Last Friday, ECO witnessed a negotiator from Saudi Arabia repeatedly bully and intimidate the female co-facilitator at the SBSTA informal consultations on SR1.5C. While a Party is entitled to express its views, this Saudi negotiator’s vociferous personal demands for an apology or admission of wrongdoing from the facilitator is entirely unacceptable€”and tantamount to bullying and harassment.
What is more, no other Party in the room spoke out to oppose the Saudi conduct and stop the out-right harassment.
Sadly, these moments where Parties freely intimidate others and bystander Parties remain silent are neither rare nor openly acknowledged during climate negotiations. It feeds into the pervasive and toxic culture of discrimination against women that the UNFCCC’s 2018 “Code of Conduct to address harassment at UNFCCC Conferences” was precisely designed to combat–and that we as a community do not tolerate.
The Saudi negotiator’s behaviour and bystander Parties” silence are acutely problematic because they contravene the very values that the Paris Agreement espouses: equity, respect for human rights, gender equality and the empowerment of women. As a climate community, practicing these values means standing up against bullying, harassment, and any other forms of abusive treatment and violence against women and all delegates within the walls of the UNFCCC space.
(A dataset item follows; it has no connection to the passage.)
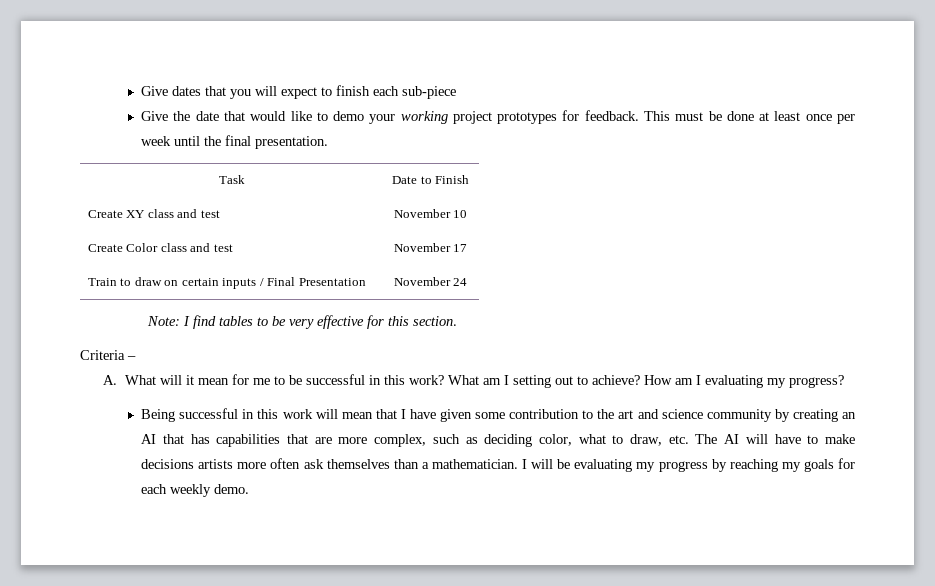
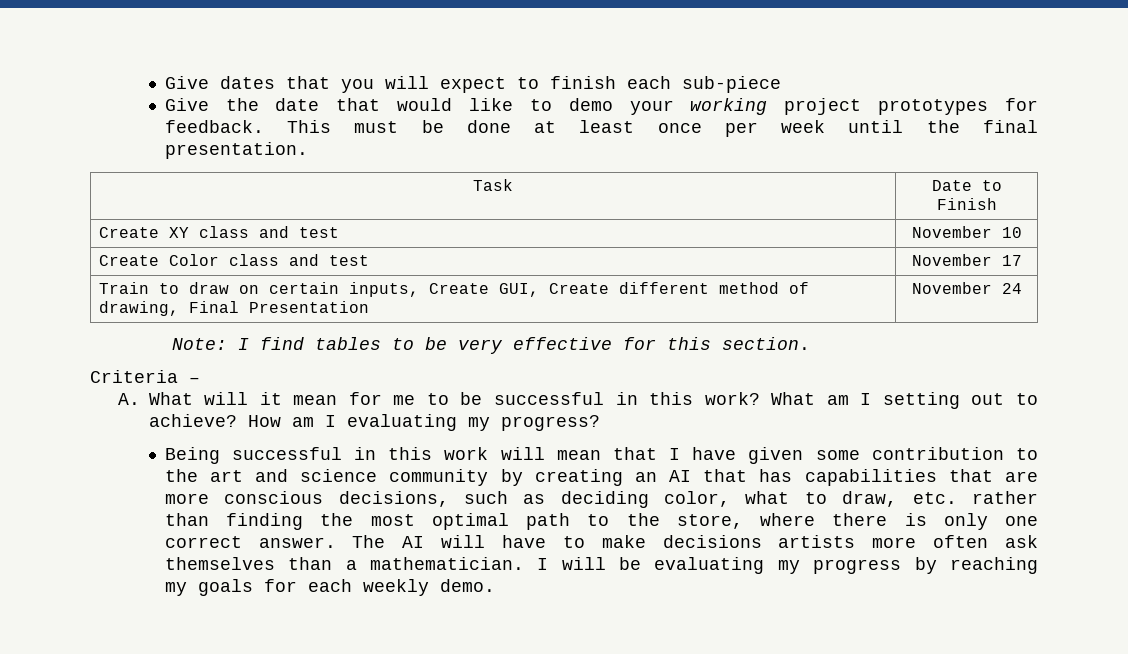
- Train to draw on certain inputs / Final Presentation | November 24
+ Train to draw on certain inputs, Create GUI, Create different method of drawing, Final Presentation | November 24
- Being successful in this work will mean that I have given some contribution to the art and science community by creating an AI that has capabilities that are more complex, such as deciding color, what to draw, etc. The AI will have to make decisions artists more often ask themselves than a mathematician.
+ Being successful in this work will mean that I have given some contribution to the art and science community by creating an AI that has capabilities that are more conscious decisions, such as deciding color, what to draw, etc. rather than finding the most optimal path to the store, where there is only one correct answer. The AI will have to make decisions artists more often ask themselves than a mathematician.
In response, civil society members have lodged a formal complaint reporting the Saudi negotiator to the UNFCCC for breaching the Code of Conduct regarding harassment, which explicitly expresses that meetings should be held in a professional, respectful and harassment-free environment.
We, as civil society, do not tolerate such reprehensible aggression. The question remains whether other Parties will stand with us as well.